The Sunday-school Board during the six years of its existence had afforded help to the departments under its care in the distribution of Bibles, tracts, etc., to mission schools, payments to the Home and Foreign Boards and to Sunday-school missions in different States, purchase and equipment of a publishing house, etc., $64,703. The board had been having its printing done by the establishment of another denomination, but, having determined to take immediate charge of it, had purchased a suitable building at a cost of $11,000. It publishes a full list of Sunday-school periodicals, called the “Cou vention Series." The Colored Baptist National Convention had been using the plates of the expositions of the Sunday-school lessons published by this board, free of charge, for the publication of its Sunday-school literature, but had now established its own publication house at Nashville, Tenn. The Young People's Union Auxiliary to the Convention met May 6, and adopted a plan of cooperation with the Young People's Baptist Union of America. The union is organized and active in all the States represented in the convention except Louisiana.
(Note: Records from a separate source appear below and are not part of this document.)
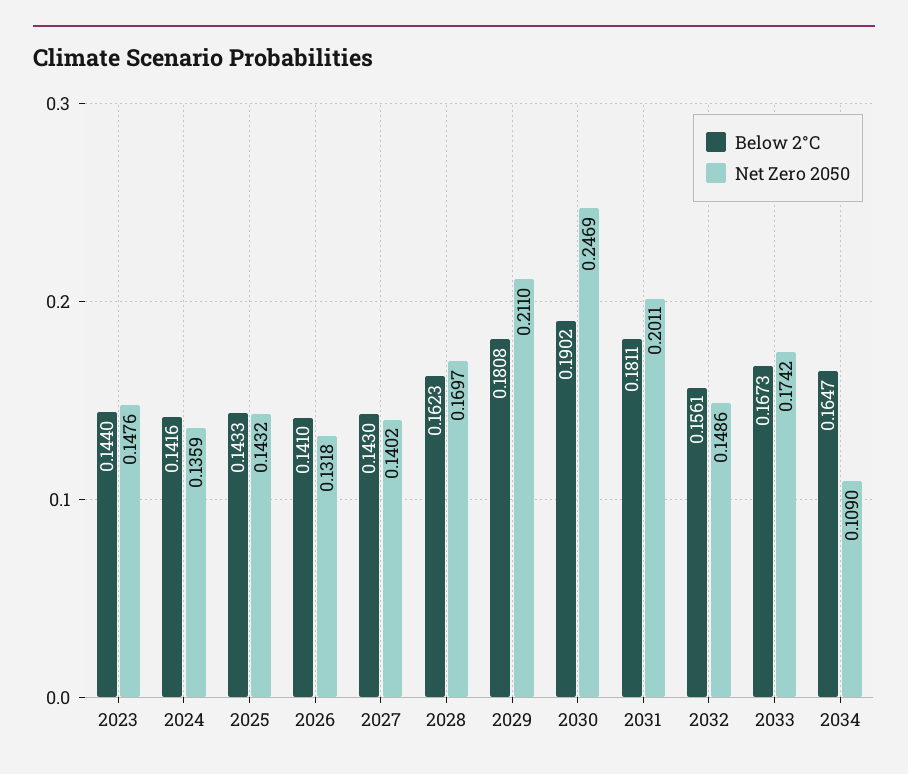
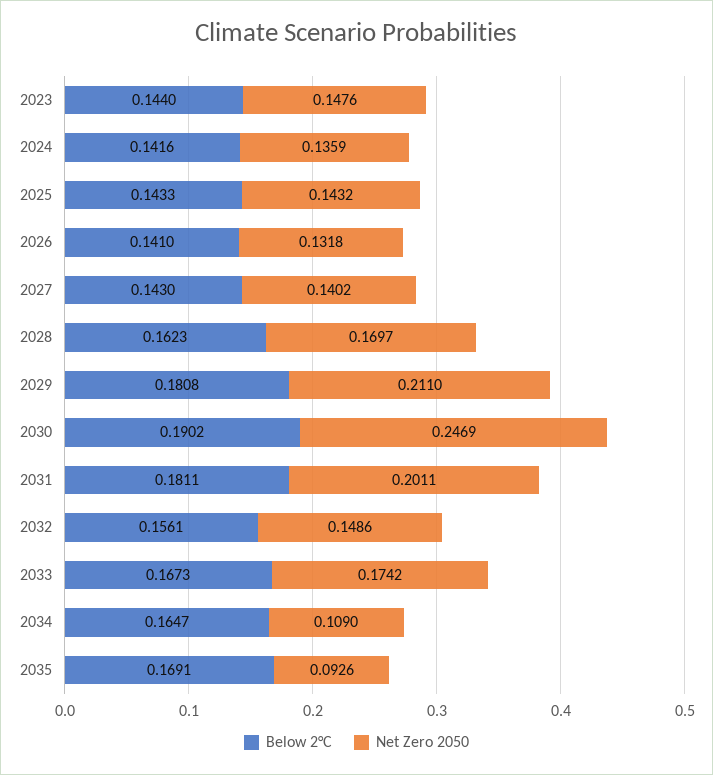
Below 2°C, 2035: none -> 0.1691
Net Zero 2050, 2035: none -> 0.0926

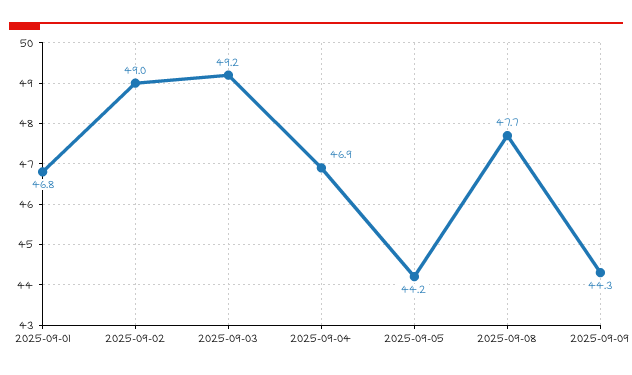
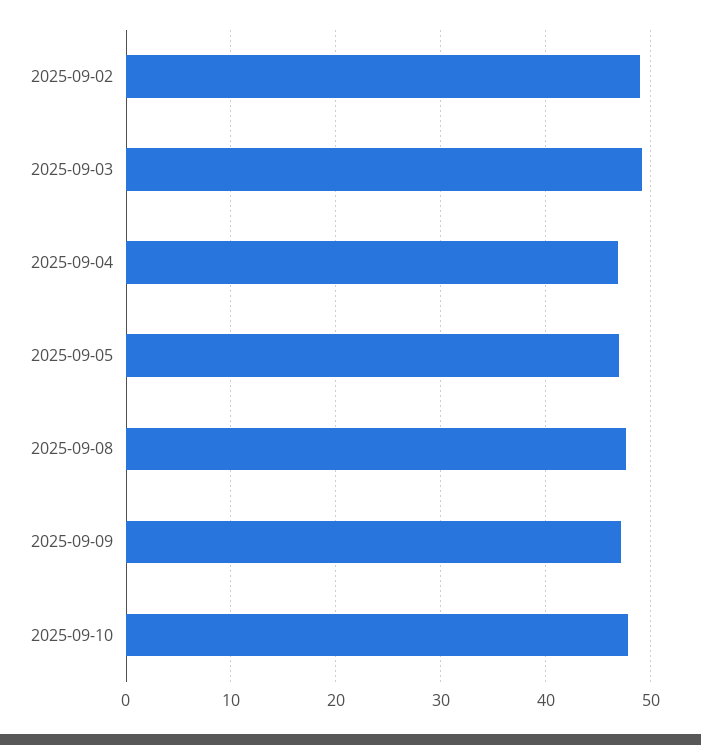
2025-09-01: 46.8 -> none
2025-09-05: 44.2 -> 47
2025-09-09: 44.3 -> 47
2025-09-10: none -> 48

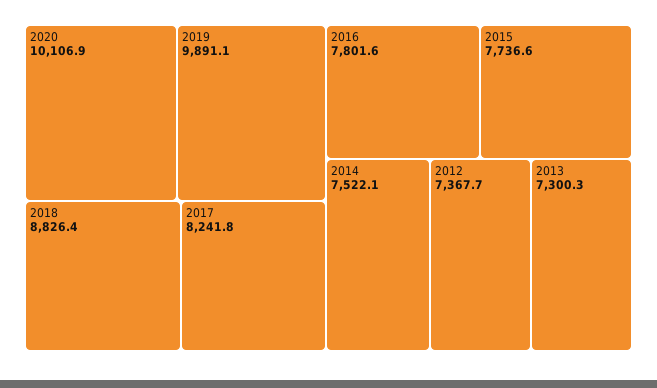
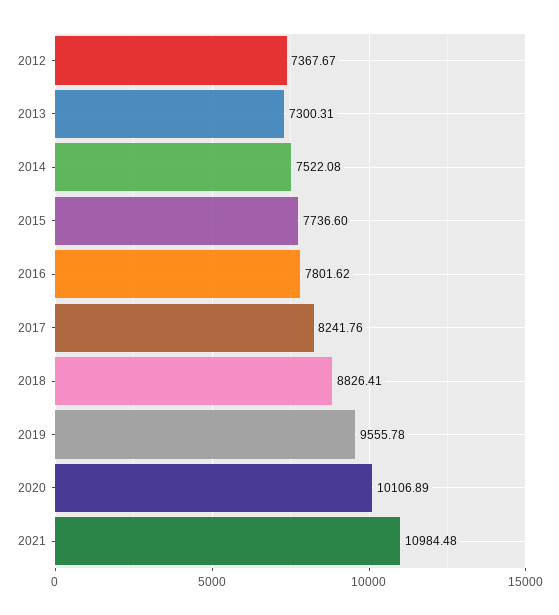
2019: 9891.1 -> 9555.78
2021: none -> 10984.48

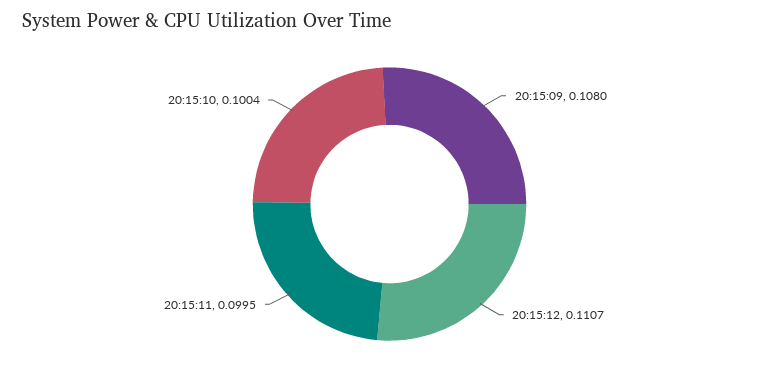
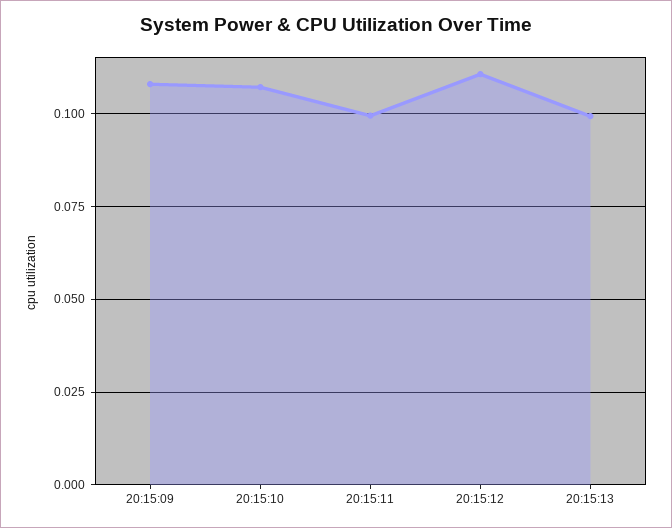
20:15:10: 0.1004 -> 0.1075
20:15:13: none -> 0.1

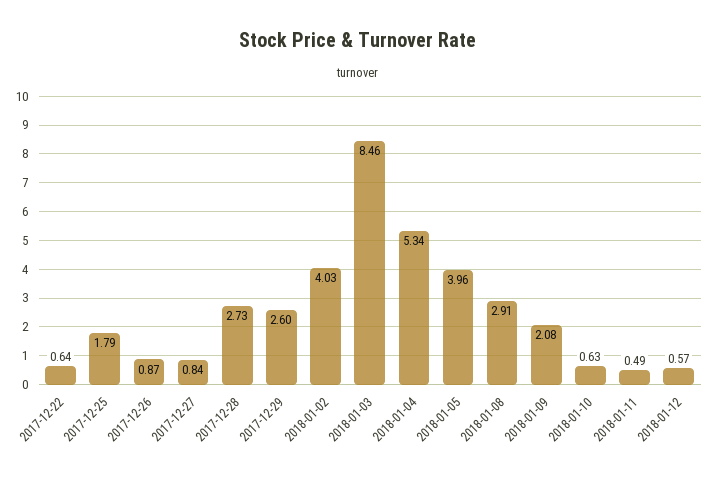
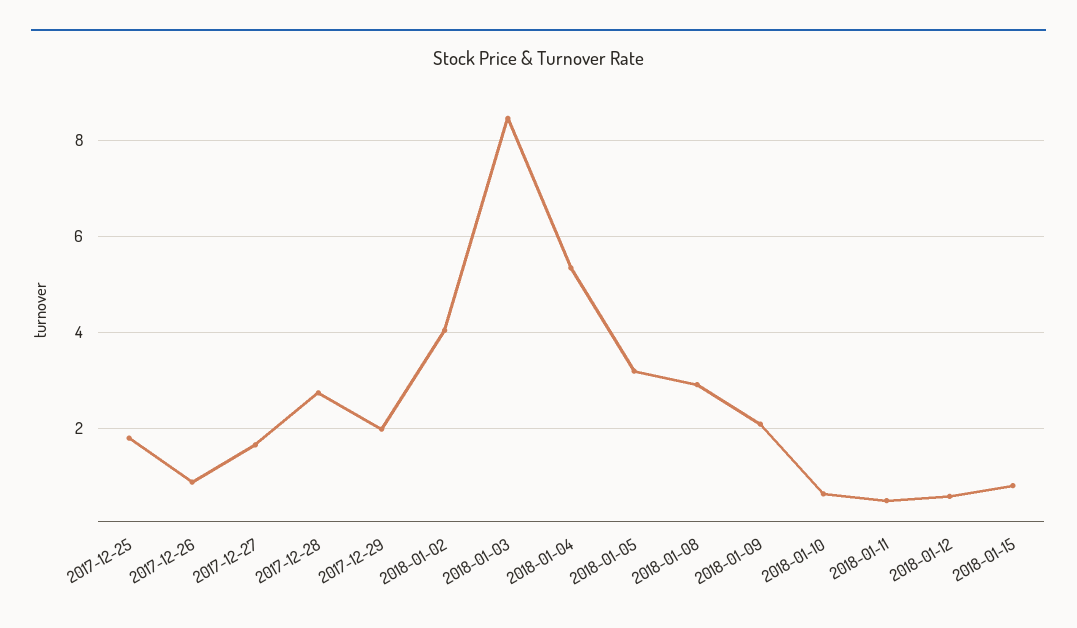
2017-12-22: 0.64 -> none
2017-12-27: 0.84 -> 1.6
2017-12-29: 2.6 -> 2
2018-01-05: 3.96 -> 3.2
2018-01-15: none -> 0.8

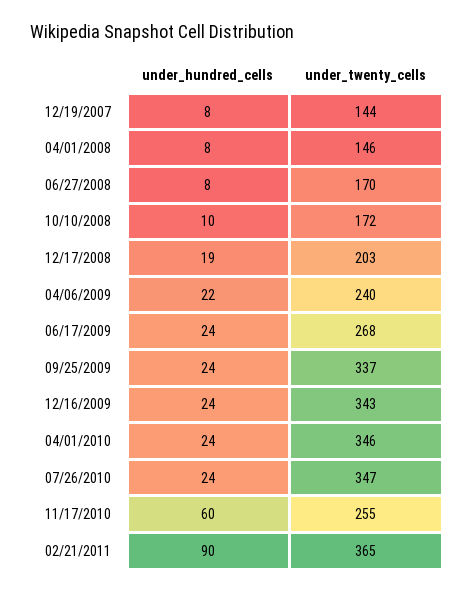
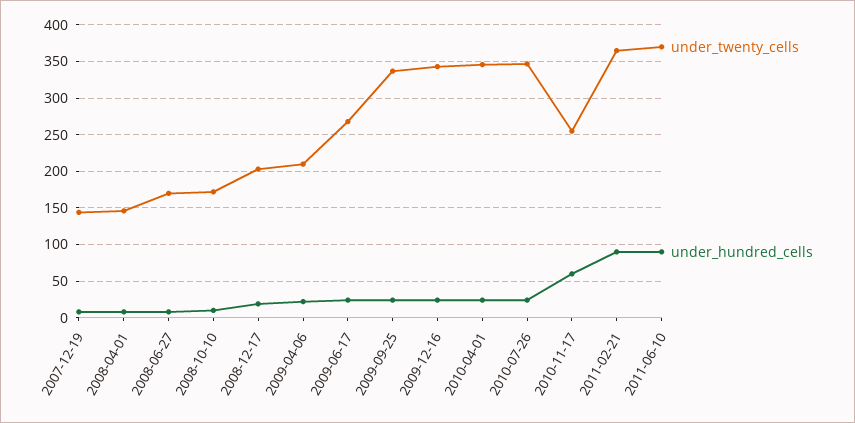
under_twenty_cells, 04/06/2009: 240 -> 210
under_twenty_cells, 2011-06-10: none -> 370
under_hundred_cells, 2011-06-10: none -> 90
Considerable discussion had been going on during the past year in the churches represented in the convention concerning certain matters which had been published by Prof. W. H. Whitsitt, of the Southern Baptist Theological Seminary. In a historical article in "Johnson's Cyclopædia" concerning the Baptists he had affirmed as the result of his investigations that "immersion was not practiced in England before as late a period as 1641." Exception was taken to this declaration by many Baptists, who held to the importance of an unbroken succession of immersions. A similar statement had been published in an article in the "Inpendent" newspaper, and in another article in that journal Dr. Whitsitt, it was alleged, had expressed approval of a Baptist woman who had married a man not a Baptist, going, under certain conditions, to her husband's church. The historical question raised by Dr. Whitsitt had been discussed in the convention of 1896, without reaching a conclusion. The trustees of the seminary afterward voted. unanimously that Dr. Whitsitt had done and said nothing demanding notice at their hand. Again, May 6, 1897, the Board of Trustees adopted a declaration, after averring their loyalty to Baptist principles, "that we can not undertake to sit in judgment on questions of Baptist history which do not imperil any of those principles on which all Baptists are agreed, but concerning which serious, conscientious students are not agreed. We can, however, confidently leave to continued research and discussion the satisfactory solution of these questions. Believing the seminary to hold an important relation to the prosperity and usefulness of Southern Baptists, we consider it our duty, while demanding of those in charge of its departments of instruction the utmost patience in research and the greatest discretion in utterance, to foster rather than repress the spirit of earnest and reverent investigation." The resolution further invited reciprocal confidence between the Baptists of the South and the management of the institution. These resolutions were communicated to the convention, and with them a letter from Dr. Whitsitt explaining and modifying his articles in the "Independent," regretting any utterances objectionable to his brethren, but reaffirming his expressed historical opinions as unchanged. His explanations were accepted by the convention with enthusiasm, and the action in the matter of the trustees of the seminary was sustained.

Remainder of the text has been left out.